»Fenitschka,« sagte er mit dumpfer und erstickter Stimme, »lieben Sie, lieben Sie meinen Bruder! Er ist so gut, und so wert, geliebt zu werden! Geben Sie ihn für niemand in der Welt hin, und hören Sie auf niemandes Einflüsterungen. Nichts ist schrecklicher, glauben Sie mir, als unerwiderte Liebe! Bleiben Sie meinem armen Nikolaus treu!«
Fenitschka hörte auf zu weinen; sie war so verwundert, daß sich ihre Angst verlor.
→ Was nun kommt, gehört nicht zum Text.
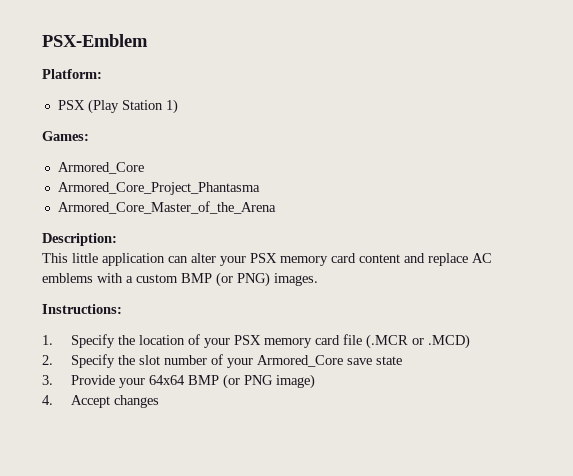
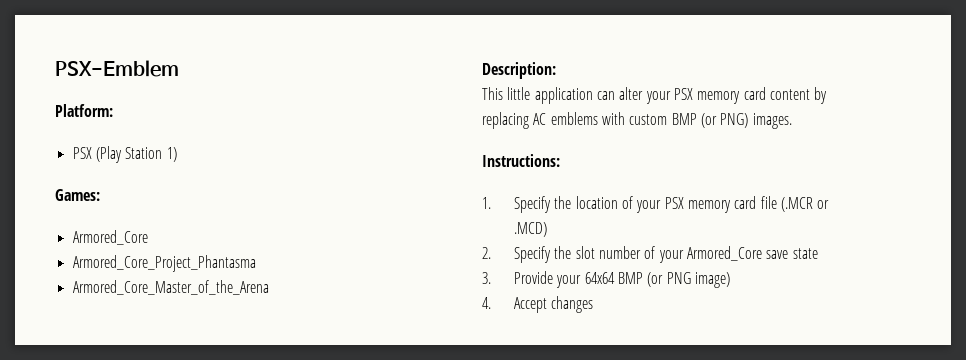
[404,253,468,266] and replace -> [814,87,828,104] [482,112,529,129] by replacing
[126,276,133,283] a -> (625, 118) none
Wie wurde ihr aber erst zumute, als Paul ihre Hand ergriff und sie an seine Augen drückte, sie wieder ergriff und, ohne sie zu küssen, unter krampfhaftem Schluchzen zum Munde führte …
»Großer Gott!« dachte sie, »er bekommt am Ende einen Anfall!«
Sie ahnte nicht, daß in diesem Augenblick die ganze Vergangenheit in Paul Petrowitschs Herzen schmerzlich wieder auflebte. Die Stufen der Treppe knarrten unter raschen Schritten … Er stieß Fenitschka weit von sich und legte den Kopf aufs Sofakissen. Die Tür ging auf, und Kirsanoff trat ein, freudestrahlend, mit frischem und belebtem Antlitz. Mitia, ebenso frisch und blühend rot wie er, hüpfte im Hemdchen auf seinem Arm und stemmte die nackten Füßchen gegen die großen Rockknöpfe seines Vaters.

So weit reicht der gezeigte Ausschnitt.